Directions ▸
The data below holds a line containing "payment method: Visa -> Google Pay" and a line containing "Schokbestendige Xiaomi Redmi Turbo 4 Panther hoesje - Rood: 5"; please quote exactly those two lines and every line between them, and nothing else.

Input ▸
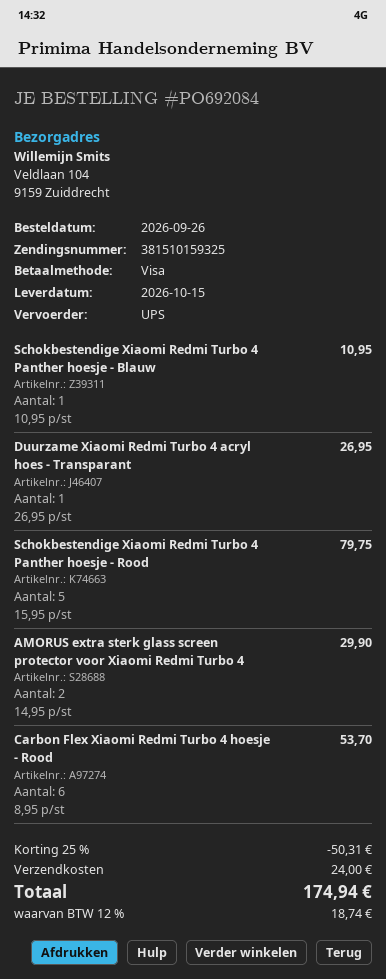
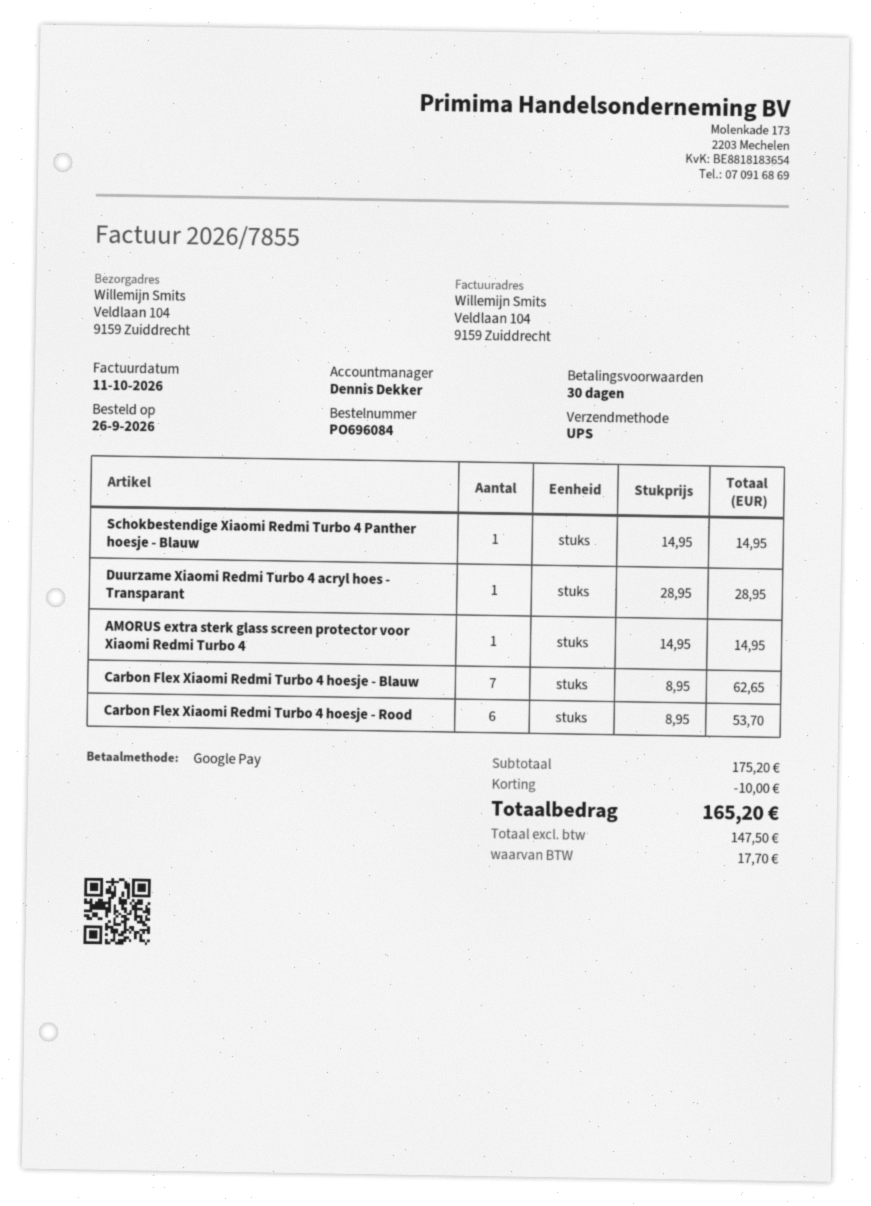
order number: PO692084 -> PO696084
payment method: Visa -> Google Pay
Schokbestendige Xiaomi Redmi Turbo 4 Panther hoesje - Blauw: 1 x 10.95 = 10.95 -> 1 x 14.95 = 14.95
Duurzame Xiaomi Redmi Turbo 4 acryl hoes - Transparant: 1 x 26.95 = 26.95 -> 1 x 28.95 = 28.95
Schokbestendige Xiaomi Redmi Turbo 4 Panther hoesje - Rood: 5 x 15.95 = 79.75 -> none
AMORUS extra sterk glass screen protector voor Xiaomi Redmi Turbo 4: 2 x 14.95 = 29.90 -> 1 x 14.95 = 14.95
Carbon Flex Xiaomi Redmi Turbo 4 hoesje - Blauw: none -> 7 x 8.95 = 62.65
discount: 50.31 -> 10.00
shipping: 24.00 -> none
tax: 18.74 -> 17.70
total: 174.94 -> 165.20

Task response ▸
payment method: Visa -> Google Pay
Schokbestendige Xiaomi Redmi Turbo 4 Panther hoesje - Blauw: 1 x 10.95 = 10.95 -> 1 x 14.95 = 14.95
Duurzame Xiaomi Redmi Turbo 4 acryl hoes - Transparant: 1 x 26.95 = 26.95 -> 1 x 28.95 = 28.95
Schokbestendige Xiaomi Redmi Turbo 4 Panther hoesje - Rood: 5 x 15.95 = 79.75 -> none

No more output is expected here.